Problem to solve
A verbatim copy of all the data is required; the pictures should not appear in it.

◆ ◆ ◆ ◆ ◆ ◆ ◆

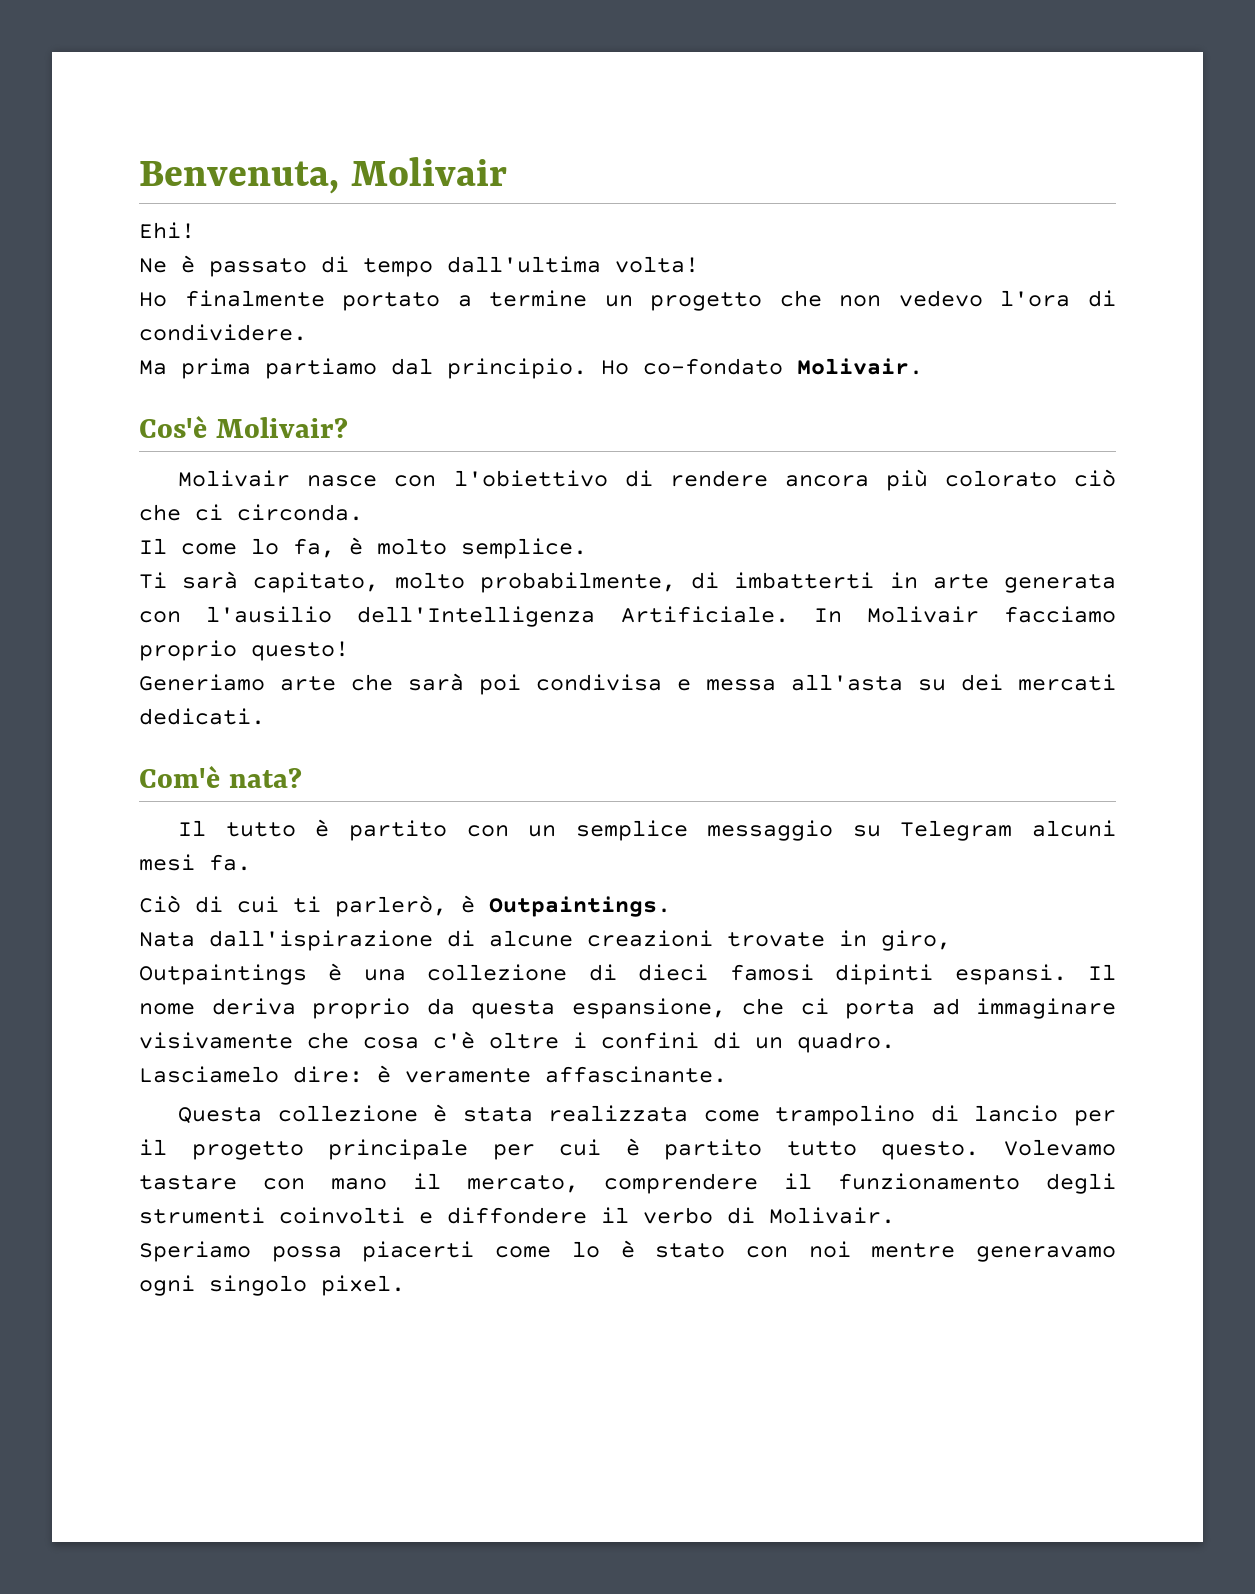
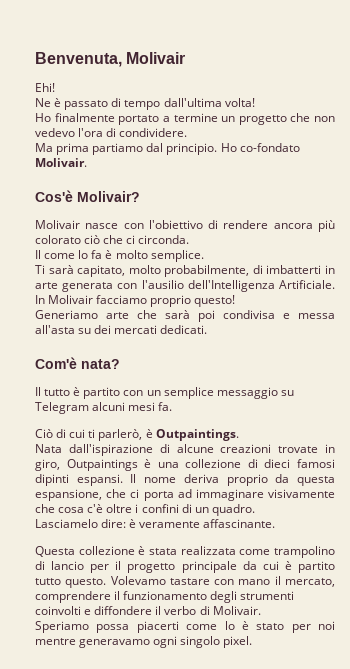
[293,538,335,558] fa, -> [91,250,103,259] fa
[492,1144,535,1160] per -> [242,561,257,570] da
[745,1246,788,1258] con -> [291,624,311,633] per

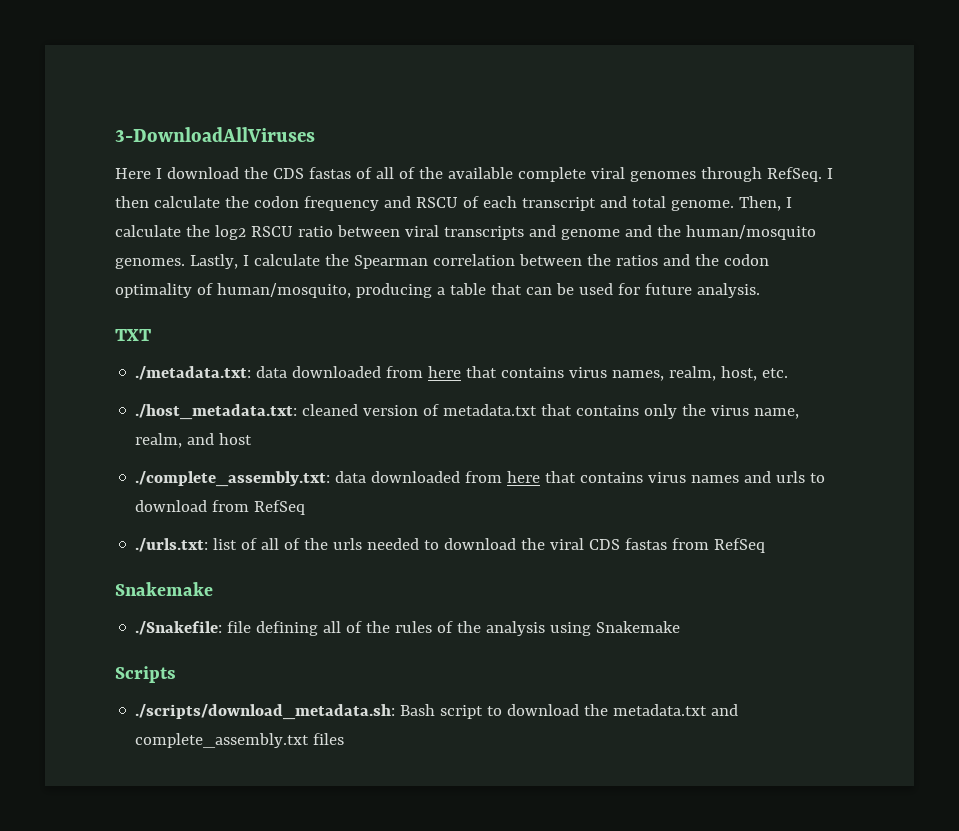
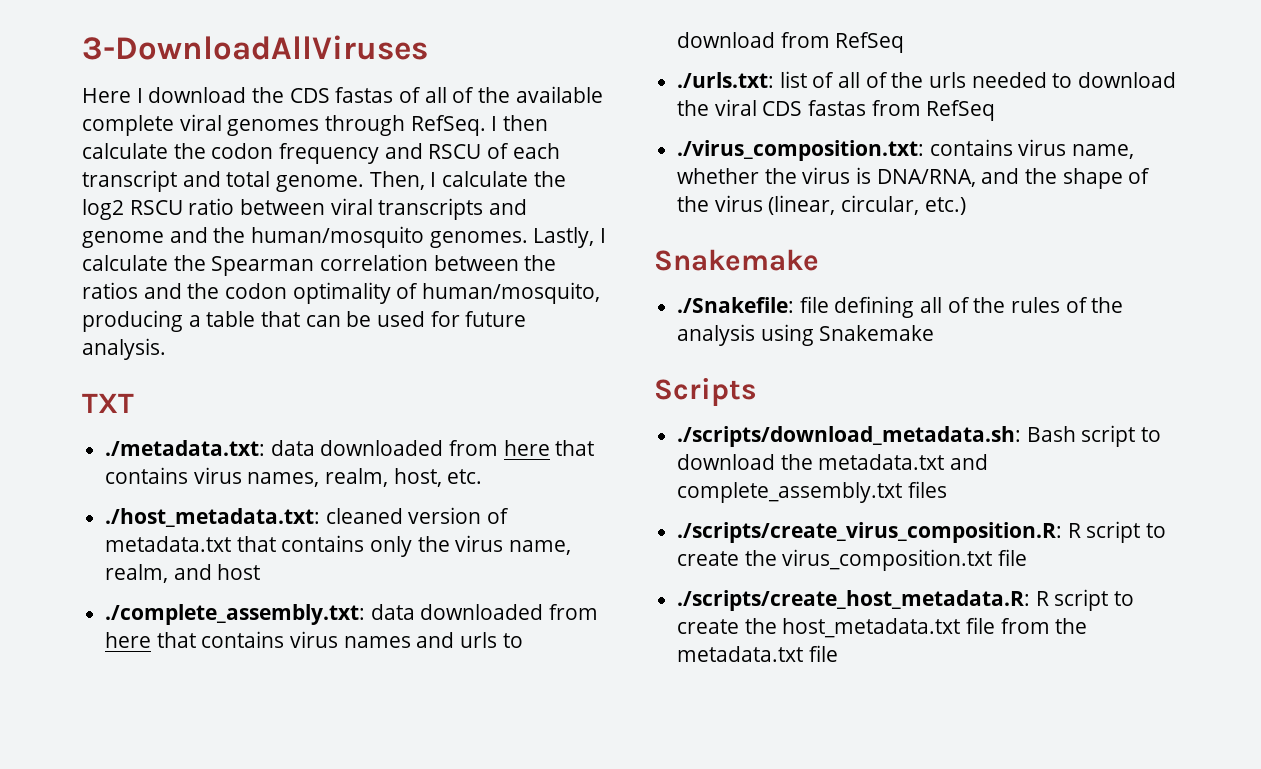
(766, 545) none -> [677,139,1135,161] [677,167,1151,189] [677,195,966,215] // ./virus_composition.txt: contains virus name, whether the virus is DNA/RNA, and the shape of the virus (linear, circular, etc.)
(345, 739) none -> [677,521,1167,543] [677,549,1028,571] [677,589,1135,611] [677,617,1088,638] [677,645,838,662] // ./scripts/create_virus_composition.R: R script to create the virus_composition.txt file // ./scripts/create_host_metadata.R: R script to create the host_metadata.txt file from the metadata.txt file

◆ ◆ ◆ ◆ ◆ ◆ ◆

Exercise result
[293,538,335,558] fa, -> [91,250,103,259] fa
[492,1144,535,1160] per -> [242,561,257,570] da
[745,1246,788,1258] con -> [291,624,311,633] per

(766, 545) none -> [677,139,1135,161] [677,167,1151,189] [677,195,966,215] // ./virus_composition.txt: contains virus name, whether the virus is DNA/RNA, and the shape of the virus (linear, circular, etc.)
(345, 739) none -> [677,521,1167,543] [677,549,1028,571] [677,589,1135,611] [677,617,1088,638] [677,645,838,662] // ./scripts/create_virus_composition.R: R script to create the virus_composition.txt file // ./scripts/create_host_metadata.R: R script to create the host_metadata.txt file from the metadata.txt file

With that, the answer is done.